Geography
- Location: Osea Island, Essex, England

History
- Founded: 2005–2010

= The Causeway Retreat =

The Causeway Retreat was an addiction treatment centre located on Osea Island near Essex, England, which operated from 2005 to 2010.

==History==
In 1903, Frederick Nicholas Charrington, who had disinherited himself from his family's brewing business and become a prominent temperance campaigner in London's East End, purchased an island off the coast of Maldon, Essex called Osea Island. During Mr. Charrington's time, the island provided free treatment to those individuals suffering from the ill effects of alcohol and opiate addiction. In return for treatment, clients would remain on the island and work the land. The island was eventually requisitioned by the Admiralty and subsequently turned into a top secret torpedo manufacturing base for both World Wars.

In 2005, Brendan Quinn, a psychiatric nurse with a diploma in addiction treatment, founded The Causeway Retreat for addiction treatment on Osea island, with business partner Nigel Frieda, a music producer. Although The Causeway Retreat was closed down, the island continues to be used as a non-profit retreat by former servicemen and women suffering from PTSD.

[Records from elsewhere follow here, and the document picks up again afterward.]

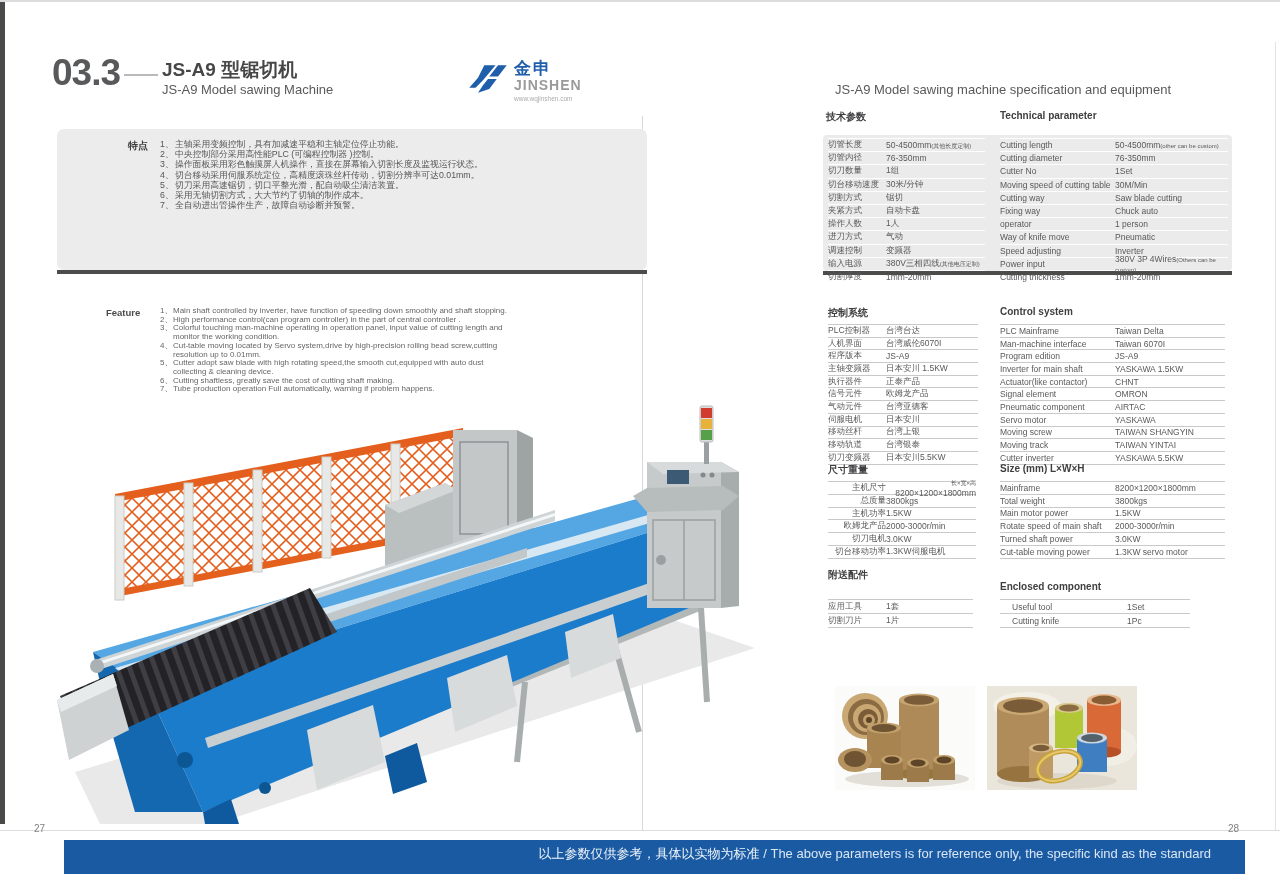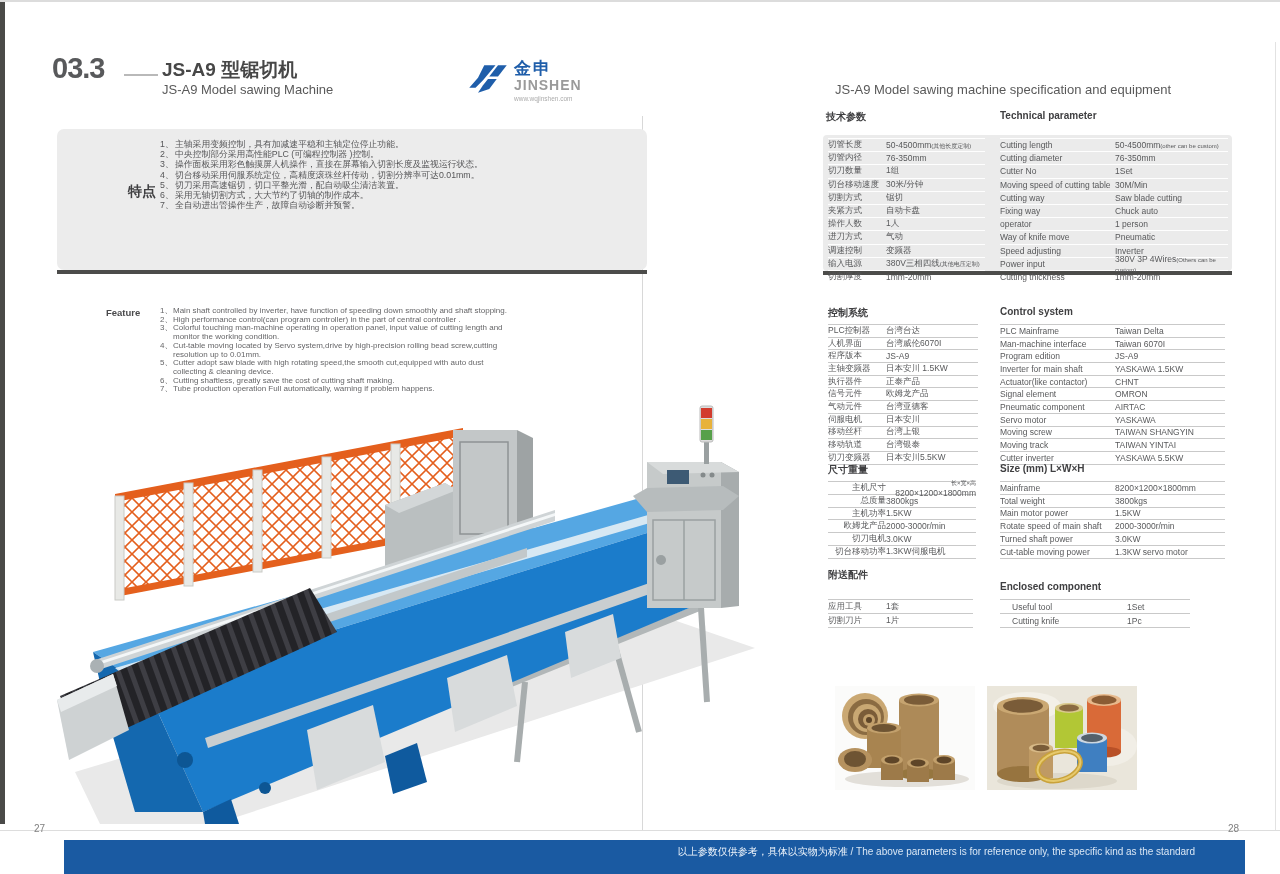--- a/index.html
+++ b/index.html
@@ -15,7 +15,7 @@
   .bottom-rule{left:0;top:828px;width:1280px;height:1px;background:#dddddd;}
 
   
-  .sec-num{left:52px;top:50px;font-size:29px;font-weight:bold;color:#58595b;letter-spacing:-1px;}
+  .sec-num{left:52px;top:50px;font-size:37px;font-weight:bold;color:#58595b;letter-spacing:-1px;}
   .head-dash{left:124px;top:72px;width:34px;height:2px;background:#b9b9b9;}
   .lp-title-zh{left:162px;top:55px;font-size:19px;font-weight:bold;color:#474747;}
   .lp-title-en{left:162px;top:80px;font-size:13px;color:#595959;}

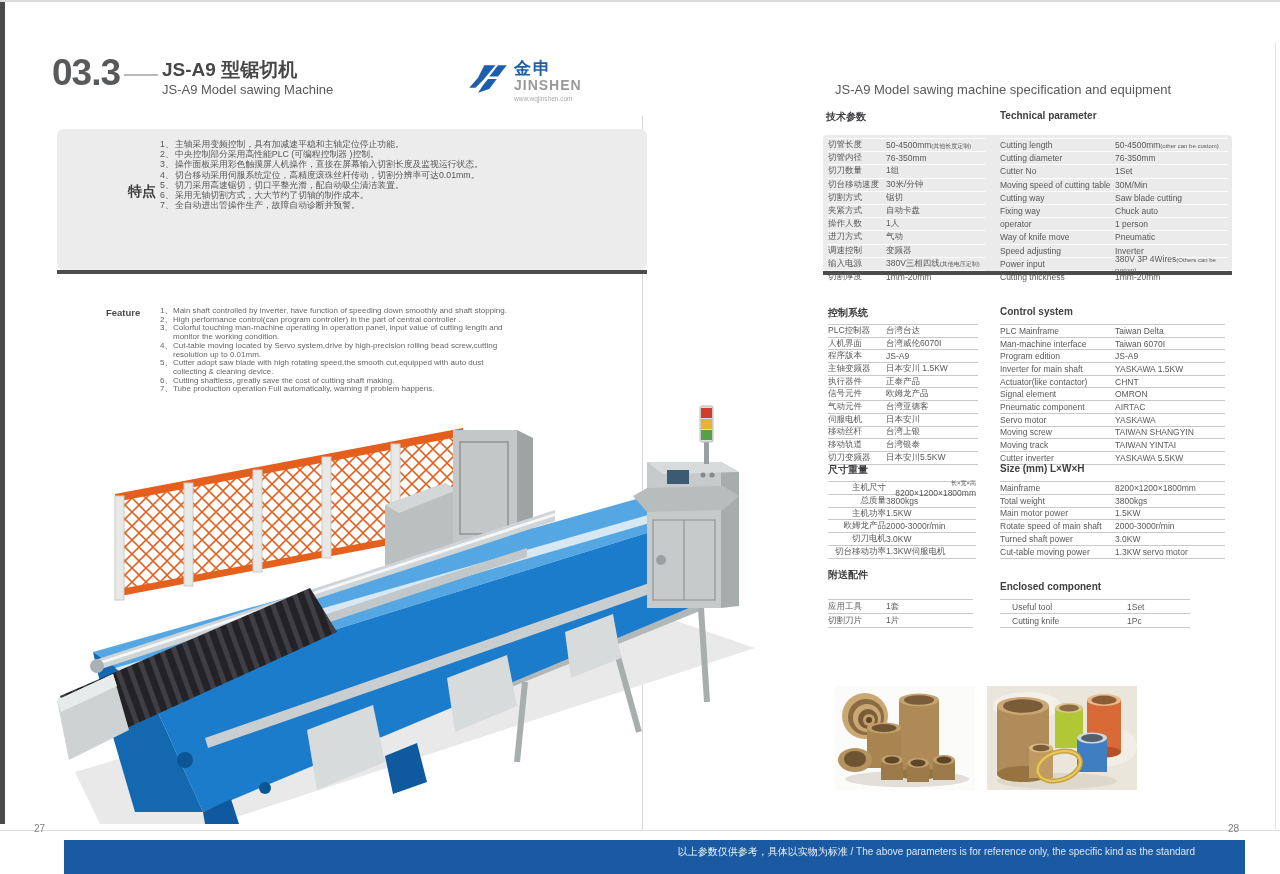--- a/index.html
+++ b/index.html
@@ -31,7 +31,7 @@
   
   .feat-box{left:57px;top:127px;width:590px;height:141px;background:#ececec;border-radius:7px;}
   .bar-l{left:57px;top:268px;width:590px;height:4px;background:#4c4c4a;}
-  .feat-label{left:128px;top:137px;font-size:14px;font-weight:bold;color:#3f3f41;margin-top:44px;}
+  .feat-label{left:128px;top:137px;font-size:10px;font-weight:bold;color:#3f3f41;}
   .flist{display:block;}
   .flist-zh{left:160px;top:137px;width:470px;}
   .flist-zh .fitem{font-size:8.8px;line-height:10.2px;color:#565658;display:flex;}

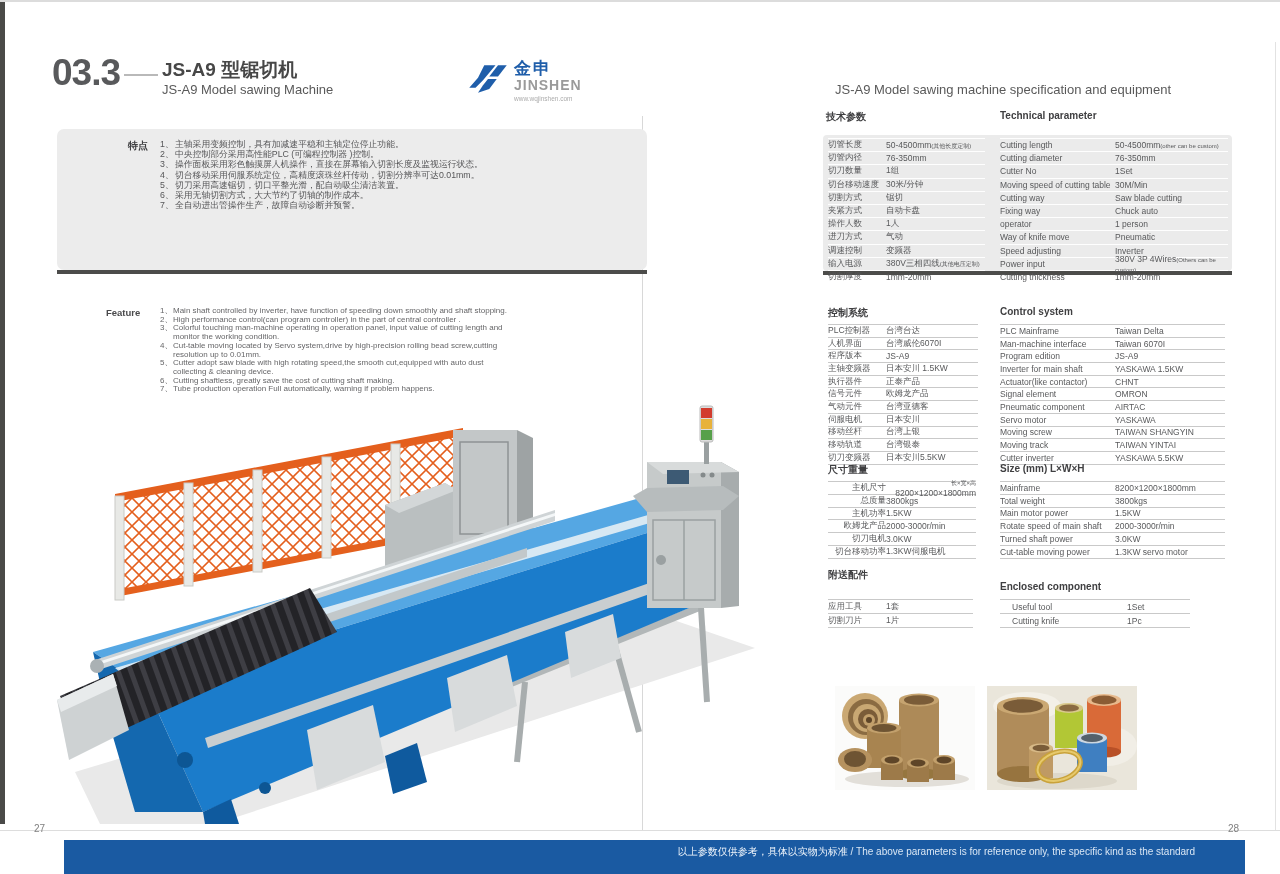--- a/index.html
+++ b/index.html
@@ -98,7 +98,7 @@
   
   .footer-bar{left:64px;top:838px;width:1181px;height:36px;background:#1a5aa2;
     display:flex;align-items:flex-start;justify-content:flex-end;}
-  .footer-note{margin-top:5px;margin-right:50px;font-size:10px;color:#d9e6f4;padding-left:26px;}
+  .footer-note{margin-top:5px;margin-right:34px;font-size:13px;color:#d9e6f4;padding-left:26px;}
   .footer-note .zh{color:#eef4fb;}
   .pageno{font-size:10px;color:#808080;}
   .pn-left{left:34px;top:821px;}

==News reports of licensing and other problems==
In March 2010, The Causeway Retreat was reported to be under investigation by the UK health regulator Care Quality Commission (CQC), which regulates NHS trusts and private clinics. Licensing, staffing, supply of medicines and the role of the charitable arm Changing Lives were listed as areas to be examined.

On 29 April 2010, a further report claimed that the Care Quality Commission had ordered the retreat to close, after it had admitted new patients despite a request not to do so pending the outcome of an investigation into allegations that it was treating patients without a licence under the Care Standards Act. The CQC was reported to have asked the retreat to remove its clients and close its doors within a week. It was also reported that some families whose relatives had been treated at the retreat had launched legal action against it.

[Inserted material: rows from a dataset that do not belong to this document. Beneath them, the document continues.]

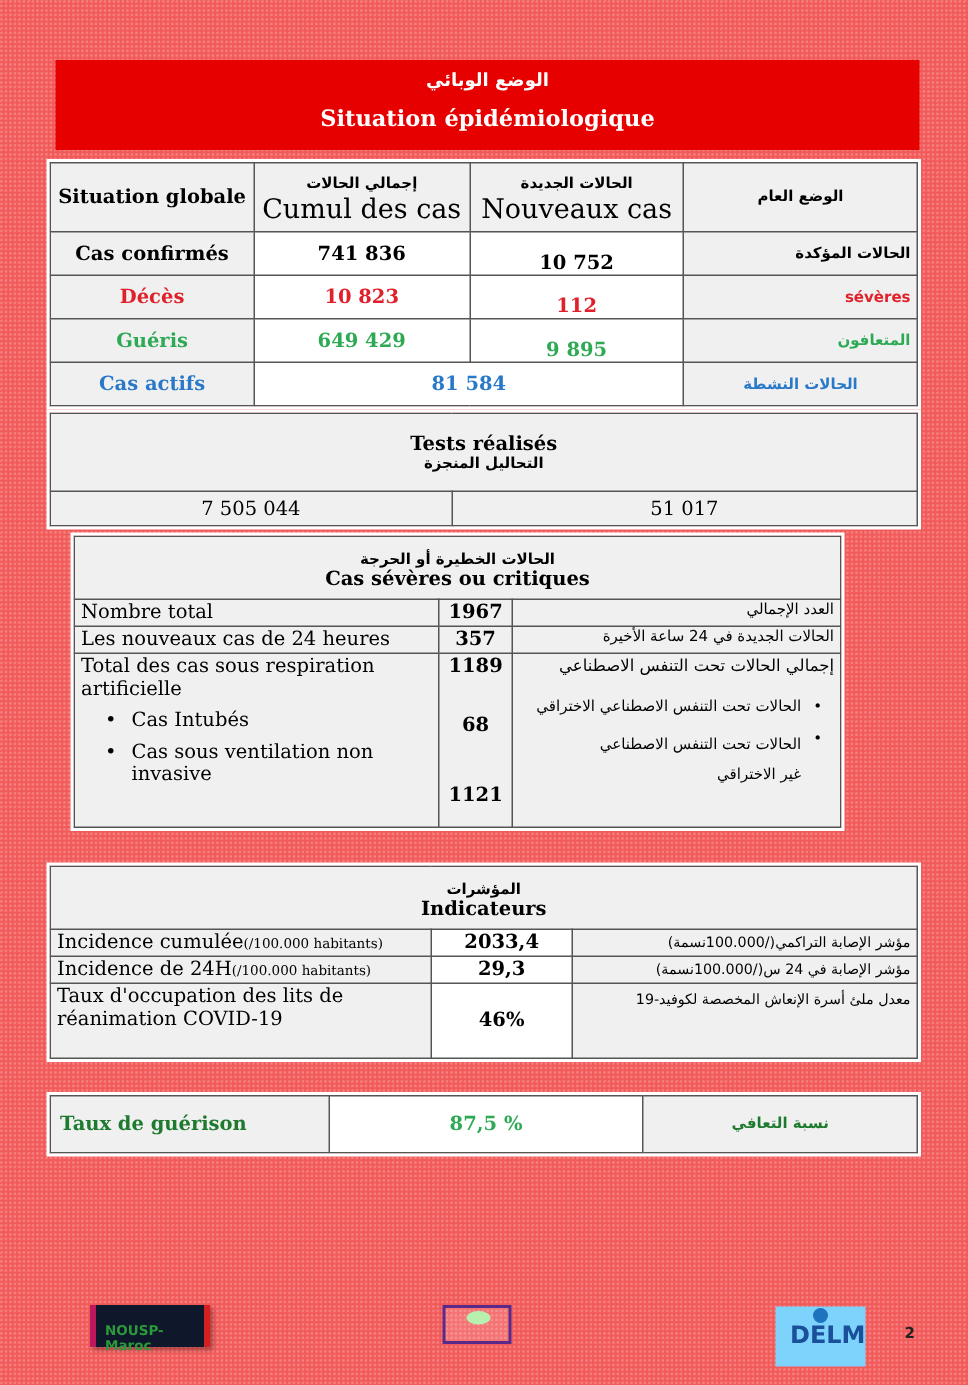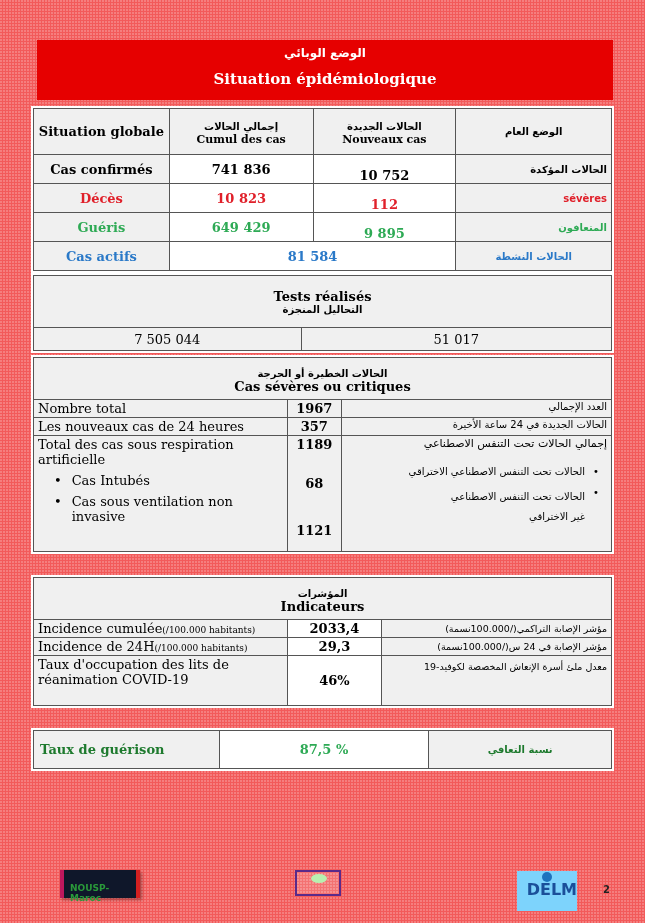--- a/index.html
+++ b/index.html
@@ -37,7 +37,7 @@
   #t1 td { height: 29px; padding: 0 4px; }
   #t1 tr.hdr td { height: 46px; }
   #t1 .ar { font-size: 10px; }
-  #t1 .hdr .sub { display: block; font-size: 11px; font-weight: bold; font-family: "DejaVu Serif", serif; direction: ltr; }
+  #t1 .hdr .sub { display: block; font-size: 18px; font-weight: normal; font-family: "DejaVu Serif", serif; direction: ltr; }
 
   
   #t2 { left: 33px; top: 275px; width: 579px; }

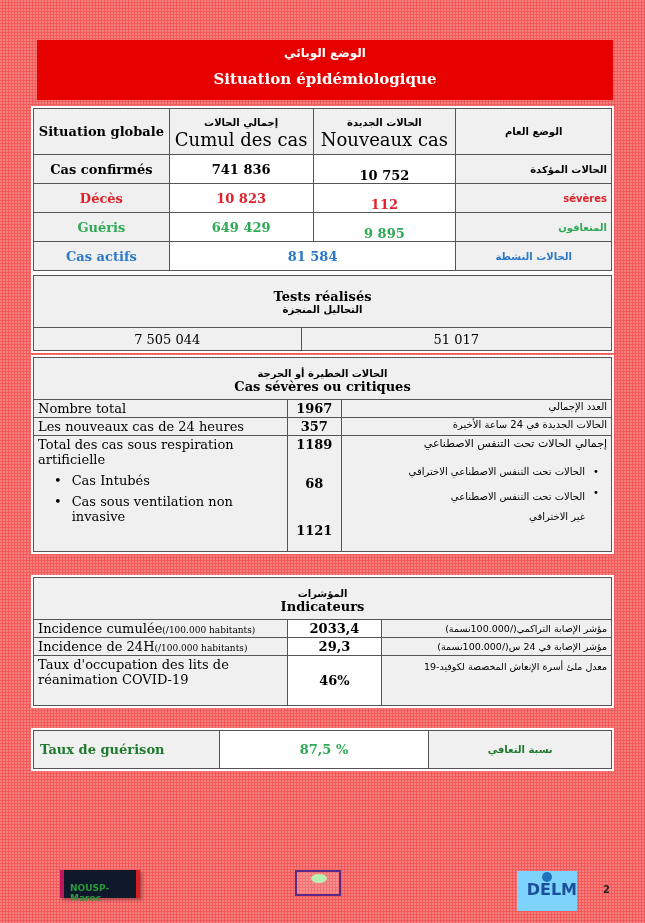--- a/index.html
+++ b/index.html
@@ -47,7 +47,7 @@
   #t2 .head .ar { font-weight: bold; font-size: 10px; direction: rtl; }
 
   
-  #t3 { left: 33px; top: 357px; width: 579px; }
+  #t3 { left: 49px; top: 357px; width: 512px; }
   #t3 td { padding: 1px 4px; vertical-align: top; }
   #t3 .head { height: 42px; text-align: center; vertical-align: middle; }
   #t3 .head .fr { font-weight: bold; font-size: 13px; }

The Causeway Retreat was refused registration on 30 September 2010 by the Care Quality Commission, and Brendan Quinn was suspended as a nurse by the Nursing and Midwifery Council on 20 September 2010. On 19 November 2010 Brendan Quinn's Twenty 7 Management, which had run the Causeway Retreat, pleaded guilty at Chelmsford Magistrate's Court, was fined £8,000 plus £30,000 costs, for running an unlicensed hospital. District Judge David Cooper said the firm's standards "would really shame a third world country".